Data records START

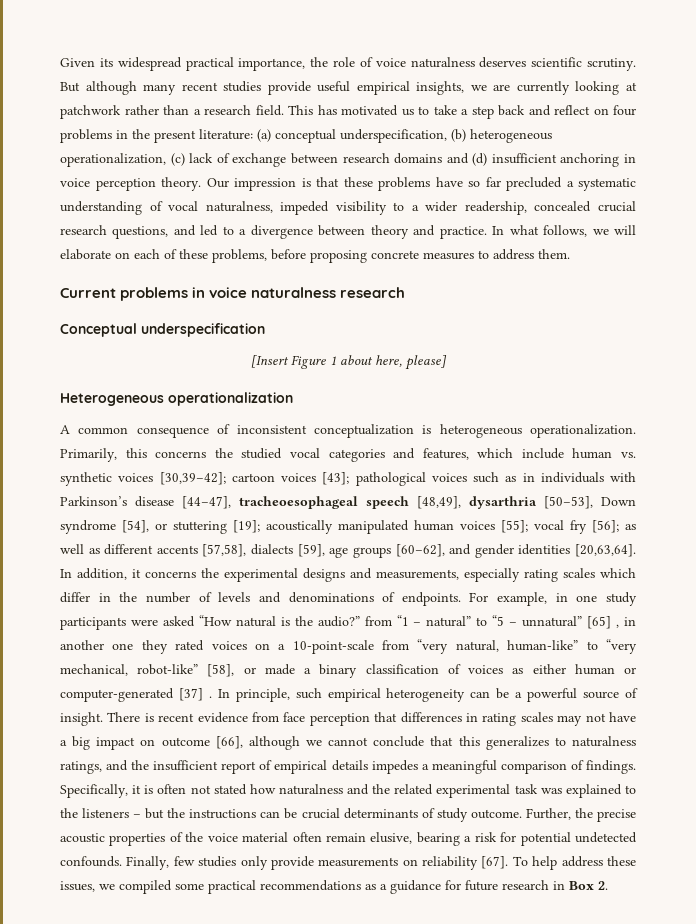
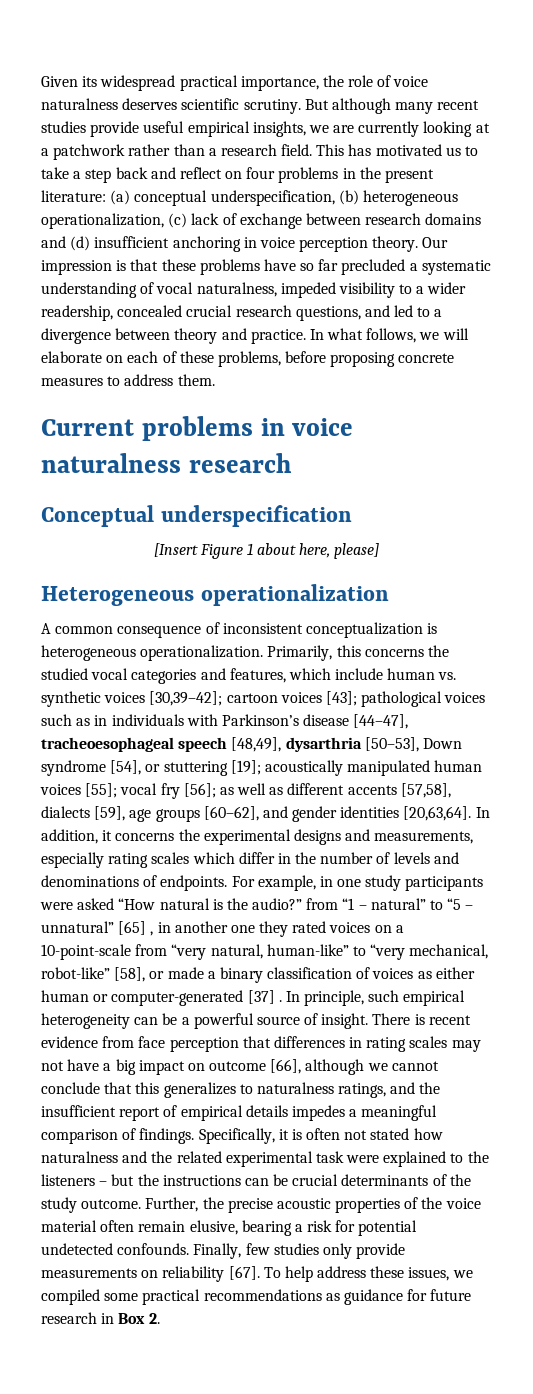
- But although many recent studies provide useful empirical insights, we are currently looking at patchwork rather than a research field.
+ But although many recent studies provide useful empirical insights, we are currently looking at a patchwork rather than a research field.
- Specifically, it is often not stated how naturalness and the related experimental task was explained to the listeners – but the instructions can be crucial determinants of study outcome.
+ Specifically, it is often not stated how naturalness and the related experimental task were explained to the listeners – but the instructions can be crucial determinants of the study outcome.
- To help address these issues, we compiled some practical recommendations as a guidance for future research in Box 2.
+ To help address these issues, we compiled some practical recommendations as guidance for future research in Box 2.

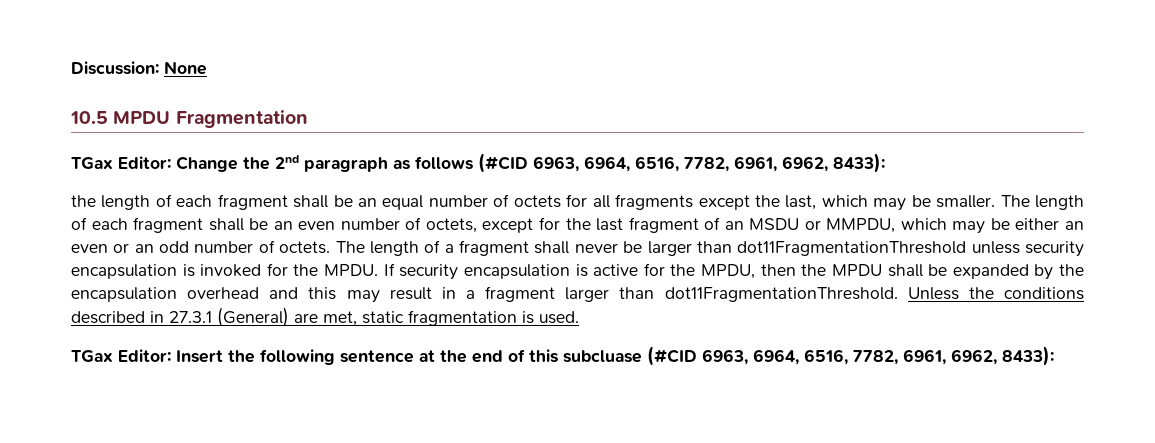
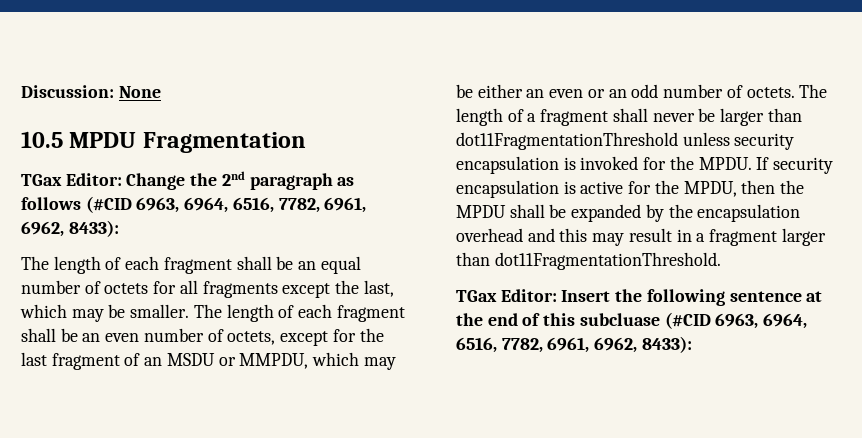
- the length of each fragment shall be an equal number of octets for all fragments except the last, which may be smaller.
+ The length of each fragment shall be an equal number of octets for all fragments except the last, which may be smaller.
- Unless the conditions described in 27.3.1 (General) are met, static fragmentation is used.

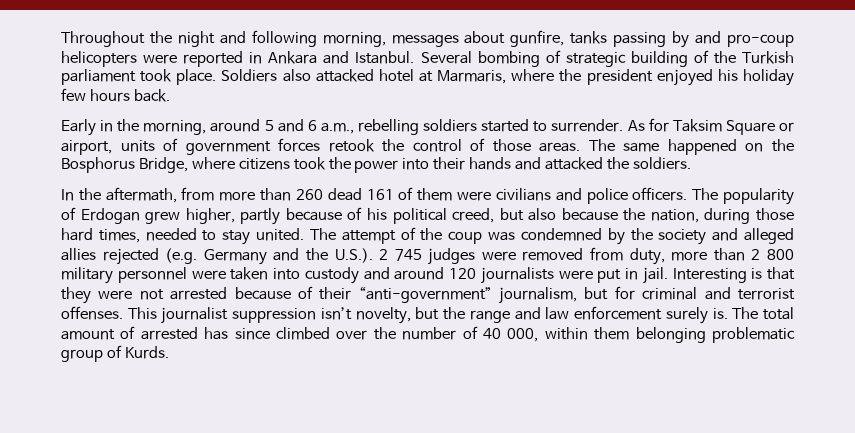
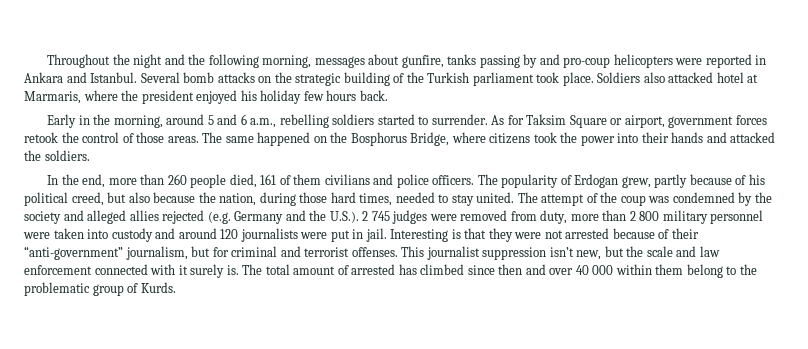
- Throughout the night and following morning, messages about gunfire, tanks passing by and pro-coup helicopters were reported in Ankara and Istanbul.
+ Throughout the night and the following morning, messages about gunfire, tanks passing by and pro-coup helicopters were reported in Ankara and Istanbul.
- Several bombing of strategic building of the Turkish parliament took place.
+ Several bomb attacks on the strategic building of the Turkish parliament took place.
- As for Taksim Square or airport, units of government forces retook the control of those areas.
+ As for Taksim Square or airport, government forces retook the control of those areas.
- In the aftermath, from more than 260 dead 161 of them were civilians and police officers.
+ In the end, more than 260 people died, 161 of them civilians and police officers.
- The popularity of Erdogan grew higher, partly because of his political creed, but also because the nation, during those hard times, needed to stay united.
+ The popularity of Erdogan grew, partly because of his political creed, but also because the nation, during those hard times, needed to stay united.
- This journalist suppression isn’t novelty, but the range and law enforcement surely is.
+ This journalist suppression isn’t new, but the scale and law enforcement connected with it surely is.
- The total amount of arrested has since climbed over the number of 40 000, within them belonging problematic group of Kurds.
+ The total amount of arrested has climbed since then and over 40 000 within them belong to the problematic group of Kurds.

Data records END

▶ About this exercise
Provide the count, and nothing else, of lines in the data above where the word "studies" occurs.

▶ The answer
2